### TASK:
Each line of the material holding the word "Diverse" must be identified and copied.

### SUPPLIED MATERIAL:
■ ■ ■ ■ ■ ■ ■

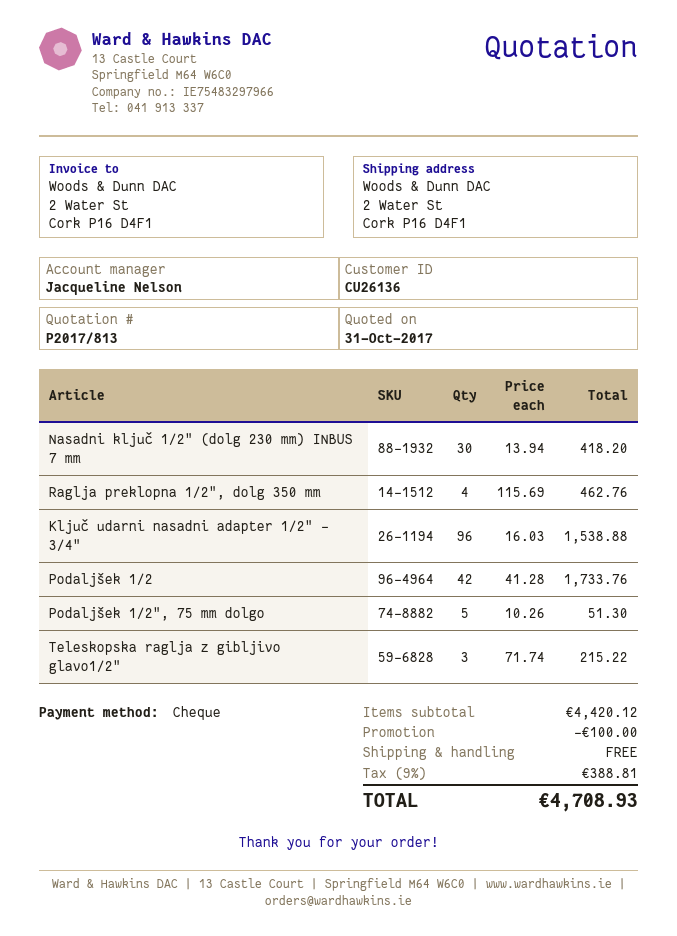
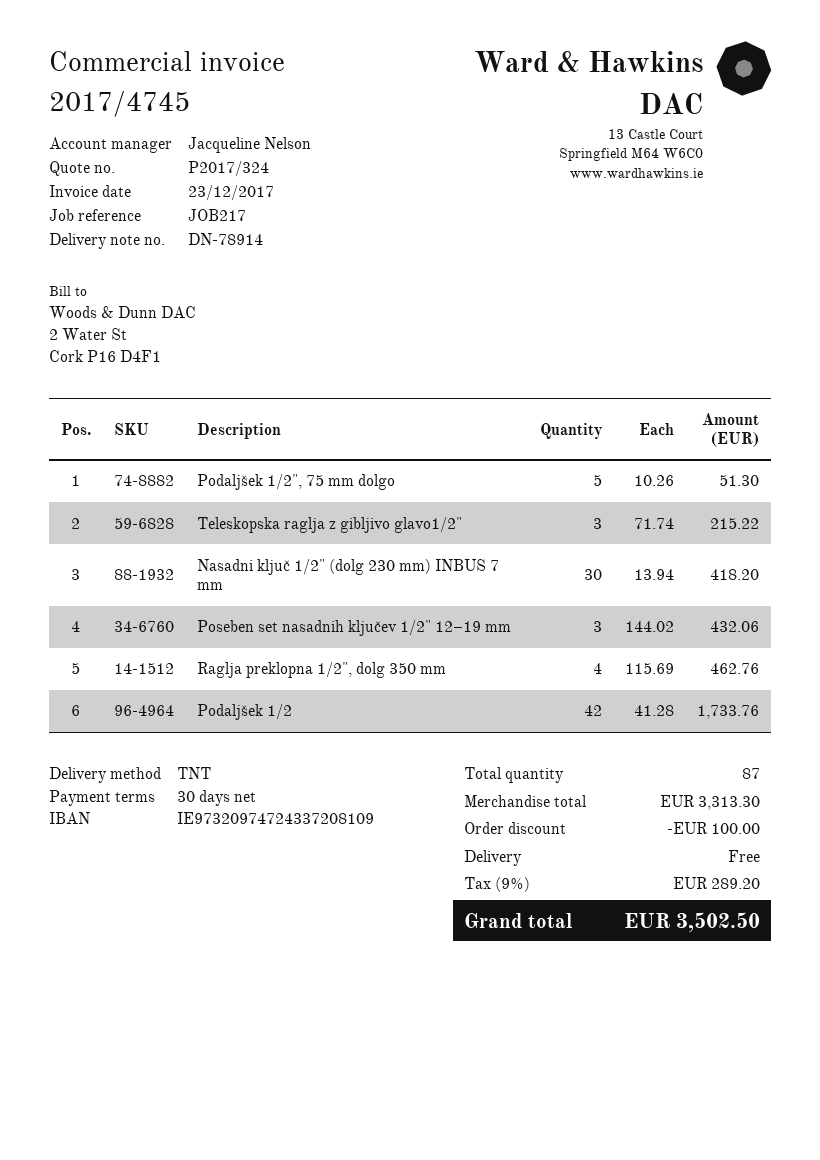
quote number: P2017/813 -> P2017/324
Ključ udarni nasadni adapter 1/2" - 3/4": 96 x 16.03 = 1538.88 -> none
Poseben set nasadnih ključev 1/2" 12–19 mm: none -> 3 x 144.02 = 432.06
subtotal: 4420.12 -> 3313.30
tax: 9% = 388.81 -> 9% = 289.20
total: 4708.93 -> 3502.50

■ ■ ■ ■ ■ ■ ■

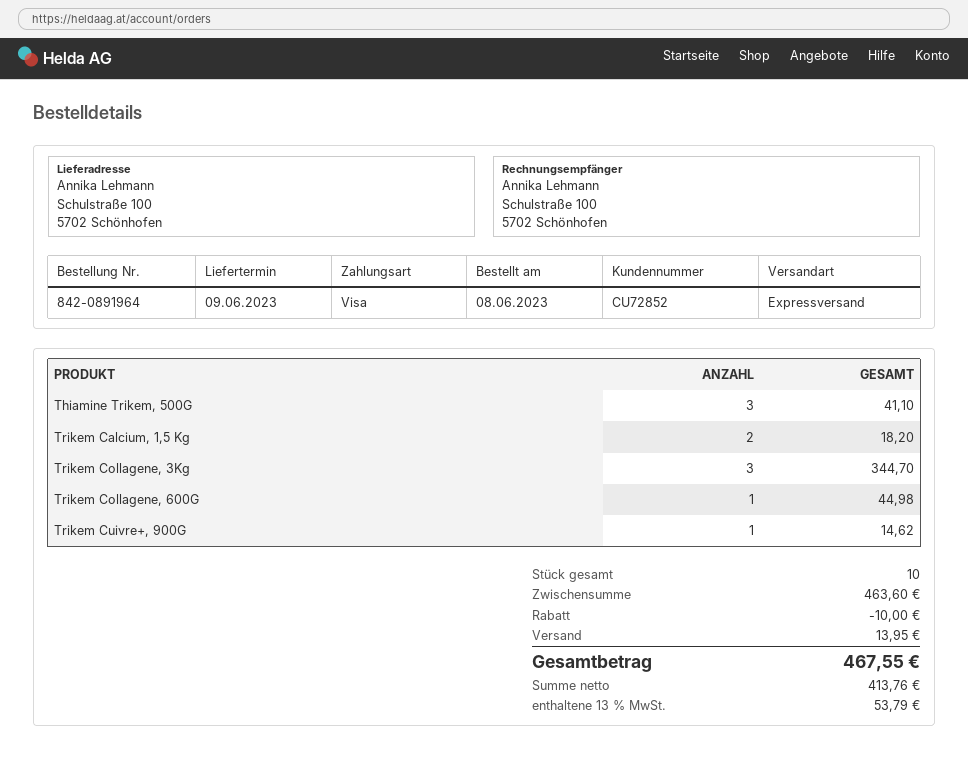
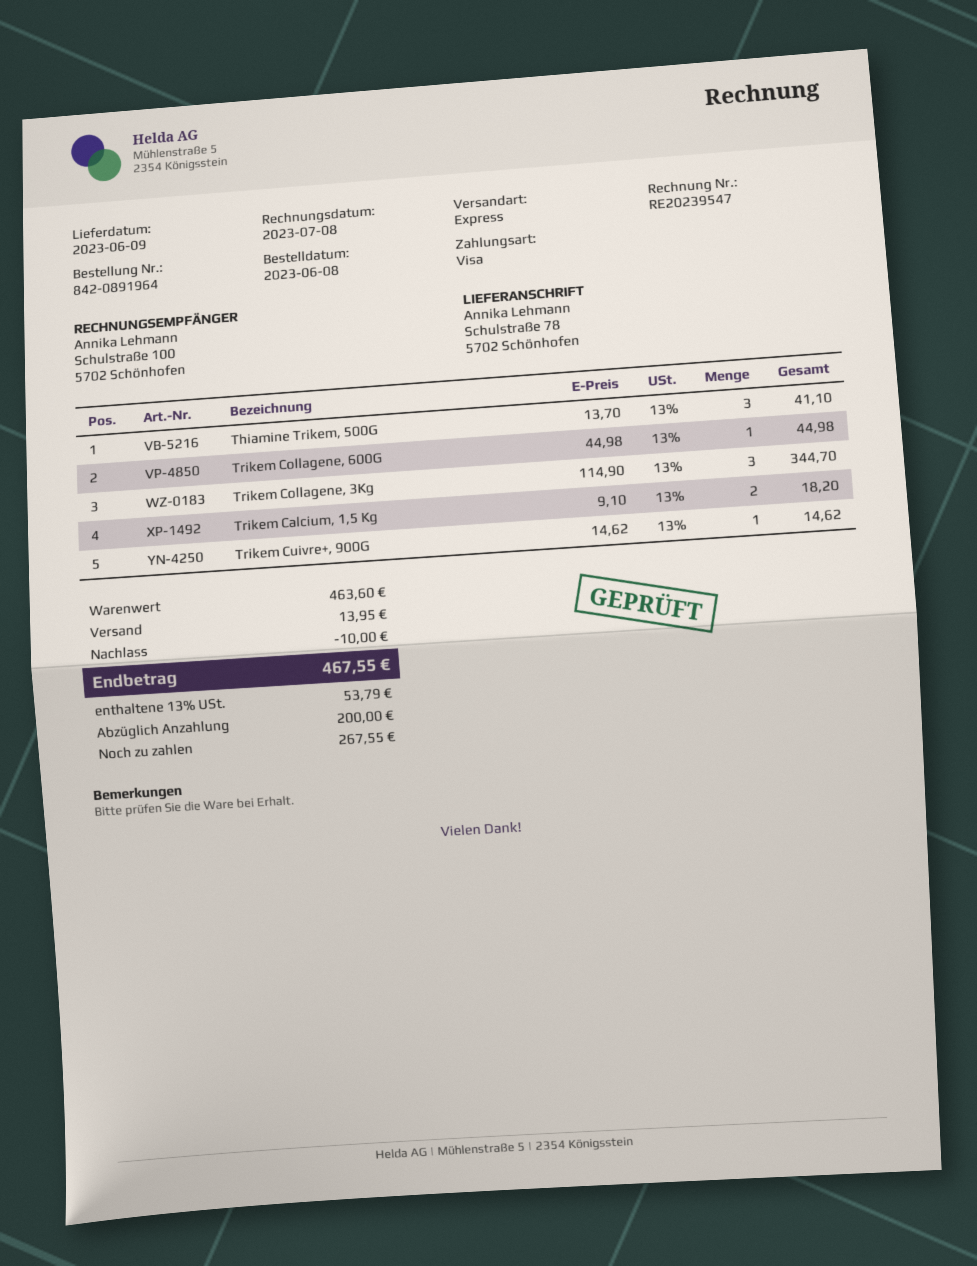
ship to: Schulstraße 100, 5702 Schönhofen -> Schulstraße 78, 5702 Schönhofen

■ ■ ■ ■ ■ ■ ■

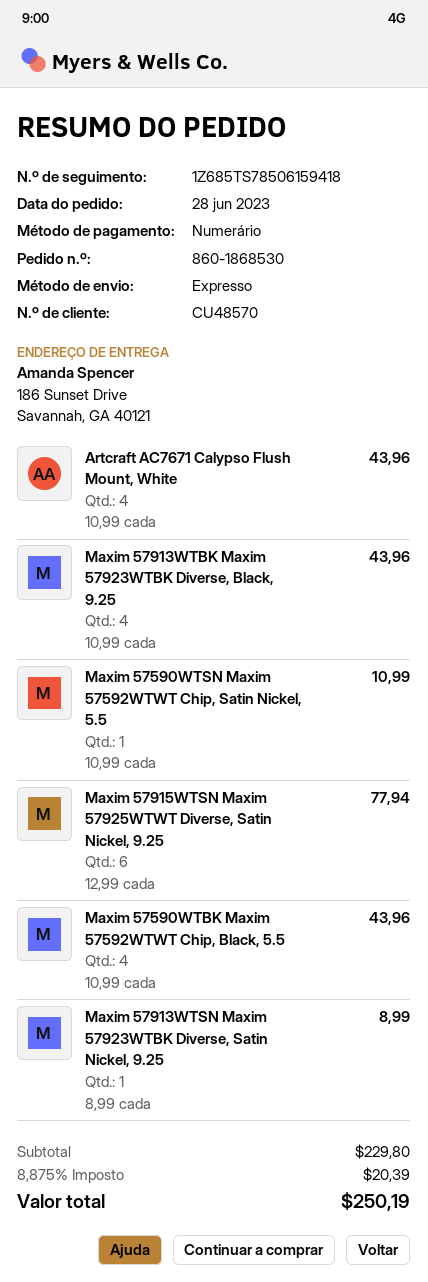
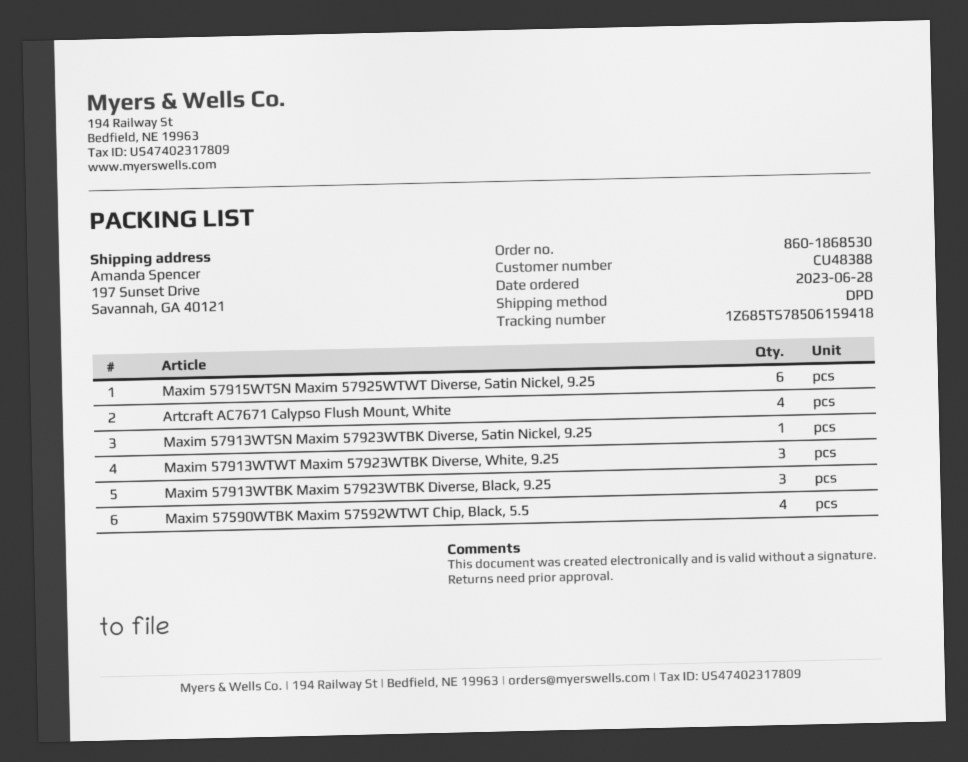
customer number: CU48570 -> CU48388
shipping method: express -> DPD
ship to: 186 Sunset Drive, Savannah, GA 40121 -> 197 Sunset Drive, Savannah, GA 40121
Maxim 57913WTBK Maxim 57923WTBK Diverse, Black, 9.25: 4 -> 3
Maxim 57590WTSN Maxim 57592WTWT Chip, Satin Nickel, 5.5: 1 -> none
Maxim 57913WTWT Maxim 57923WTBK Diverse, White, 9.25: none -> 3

■ ■ ■ ■ ■ ■ ■

### TASK ANSWER:
Maxim 57913WTBK Maxim 57923WTBK Diverse, Black, 9.25: 4 -> 3
Maxim 57913WTWT Maxim 57923WTBK Diverse, White, 9.25: none -> 3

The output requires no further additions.